Lessons from Eastern Europe for Arab revolutionaries

    Last week, Reuters global editor at large Chrystia Freeland wrote in the New York Times about a gathering of scholars and activists at the Central European University in Budapest to celebrate its 20th anniversary. At the event, one of the hot topics was what lessons could be learned from the revolutions in Eastern Europe in 1989 for the countries in the Arab world today. The first lesson, she writes:

    …is that selling democracy has become harder now than it was 20 years ago. That’s because, as Aryeh Neier, the human rights activist and head of the Open Society Foundations, explained, the equation of prosperity and democracy, which was universally acknowledged in 1989 and the period that followed, has broken down today.

    “In 1989, the U.S. had succeeded in conveying the view that economic prosperity and political freedom go hand in hand,” Mr. Neier said. “That is by no means so certain today. The rise of China and the difficulty the West continues to have in recovering from the financial crisis have broken the link between prosperity and freedom.”

    While the link between economic prosperity and democracy has undoubtedly broken down since 1989, Mr. Neier’s explanation for why this is the case misses a very important point. As Joeseph Massad, an associate professor for Modern Arab Politics and Intellectual History at Columbia University, wrote recently for Al Jazeera:

    The people of the Eastern bloc wanted to maintain all the economic gains of the Communist period while calling for democratisation. The US, however, sold them the illusion of “Western democracy” as a cover for their massive US-imposed impoverishment and the dismantling of the entire structure of social welfare of which they had been beneficiaries for decades. Thus in a few short years, and through what Naomi Klein has dubbed the “Shock Doctrine”, Russia went from a country which had less than 2 million people living under the international poverty level to one with 74 million people languishing in poverty. Poland and Bulgaria followed suit.

    This explosion of poverty and inequality in Eastern Europe after the embrace of neoliberal capitalism, as Anna Mudeva wrote in a special report for Reuters, has “given way to fond memories of the times when the jobless rate was zero, food was cheap and social safety was high.”

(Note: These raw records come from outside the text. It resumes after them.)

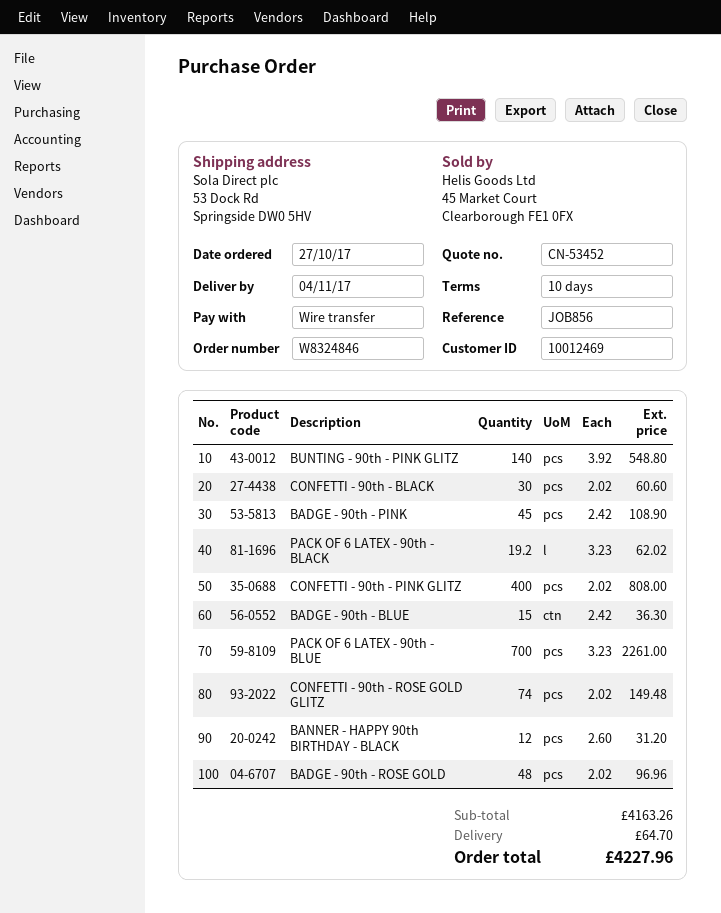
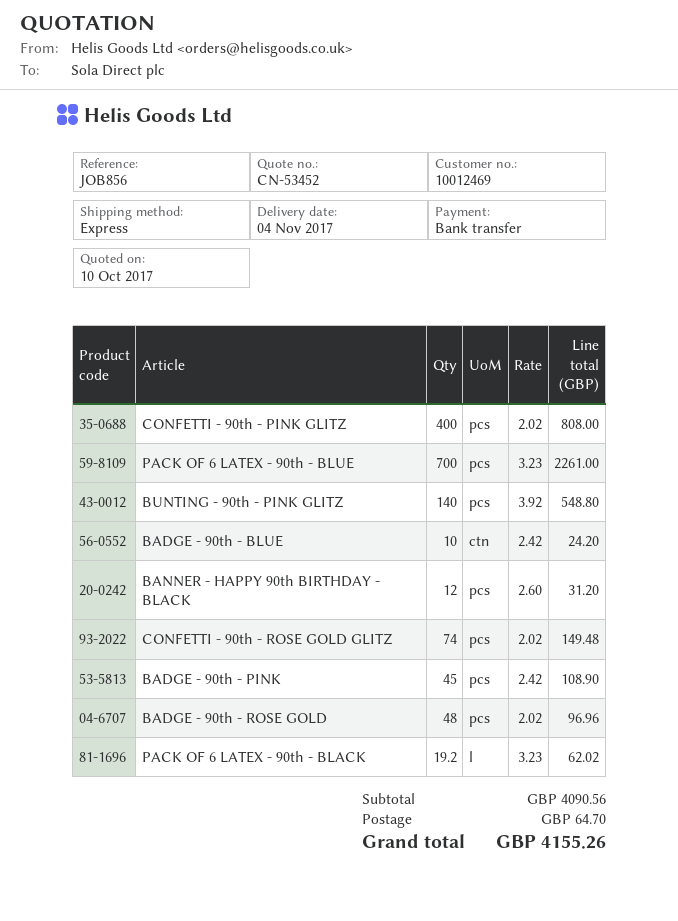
CONFETTI - 90th - BLACK: 30 x 2.02 = 60.60 -> none
BADGE - 90th - BLUE: 15 x 2.42 = 36.30 -> 10 x 2.42 = 24.20
subtotal: 4163.26 -> 4090.56
total: 4227.96 -> 4155.26

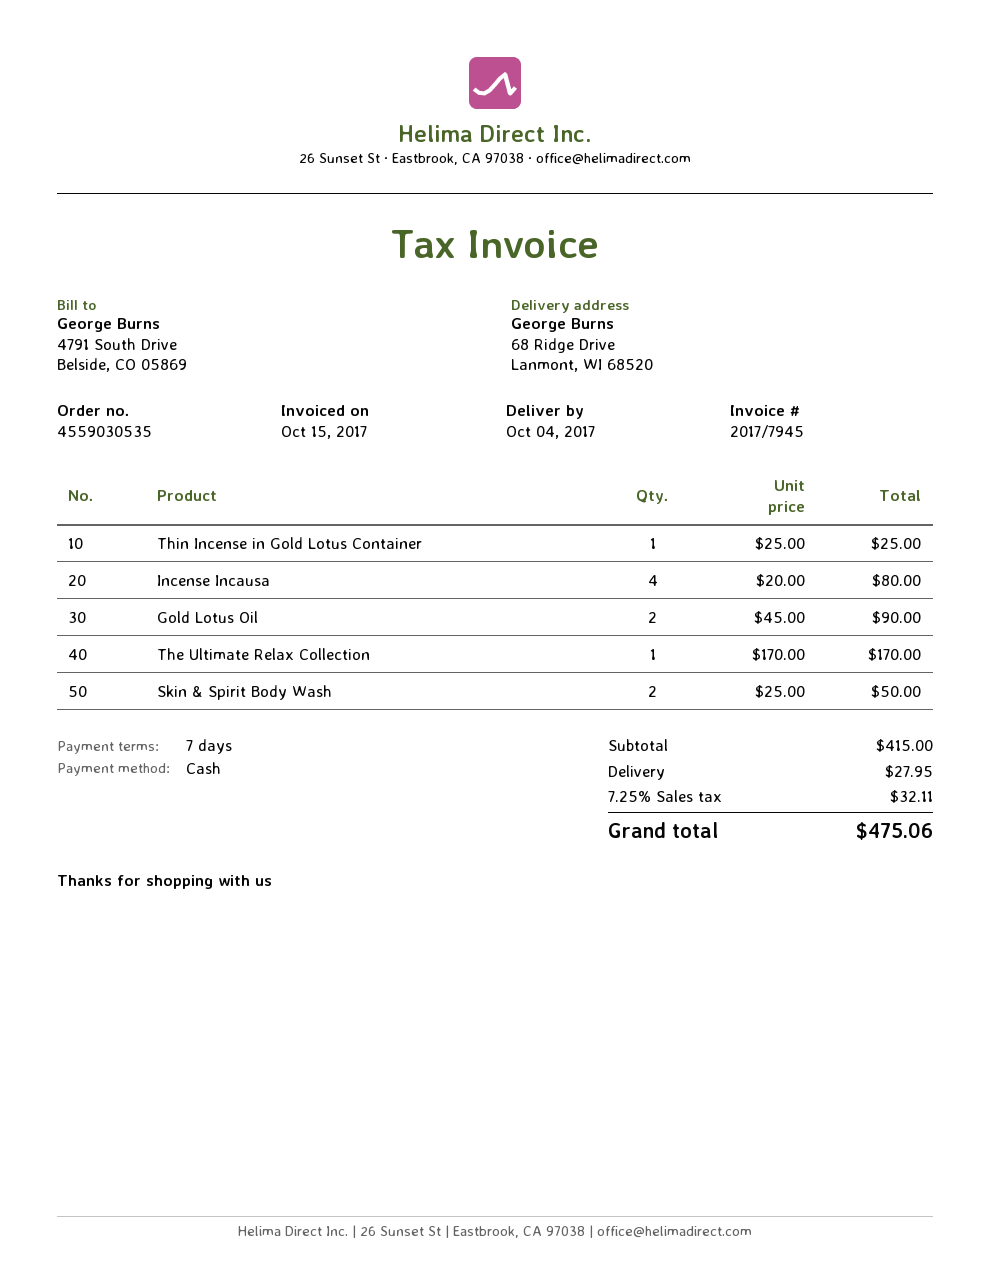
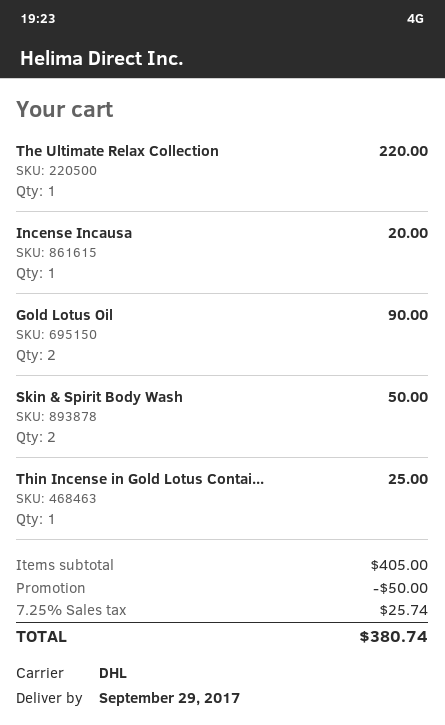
delivery date: 2017-10-04 -> 2017-09-29
Incense Incausa: 4 for 80.00 -> 1 for 20.00
The Ultimate Relax Collection: 1 for 170.00 -> 1 for 220.00
subtotal: 415.00 -> 405.00
discount: none -> 50.00
shipping: 27.95 -> none
tax: 7.25% = 32.11 -> 7.25% = 25.74
total: 475.06 -> 380.74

    Freeland also notes one other lesson, offered by George Soros, from the meeting at Central European University that is well worth remembering now:

    “Revolutions are rarely successful. They often end in tragedy. But they change the behavior of that country afterwards. The 1956 Hungarian Revolution was repressed. But it carried with it the seeds of the successful revolution in 1989.”

    At a time when many of us in the West — and on the Arab street — are looking for instant results from the Jasmine Revolution, Mr. Soros’s conclusion is both heartening and frightening. Sometimes, as with Hungary’s 1956 uprising, a successful rebellion can take 33 years to work.

    That long view may be one of the greatest gifts Central Europe has to offer Egypt, Tunisia and their neighbors. Pretty soon, we will start to write the obituaries of the Arab Spring. We will begin to talk about how the promise of Tahrir Square has been squandered by the chaotic and corrupt governments the brave people on the street propelled into office. But, as with 1956 in Hungary, 1968 in Prague and 1980 in Gdansk, revolutions can be successful even if it takes decades for their promise to flower.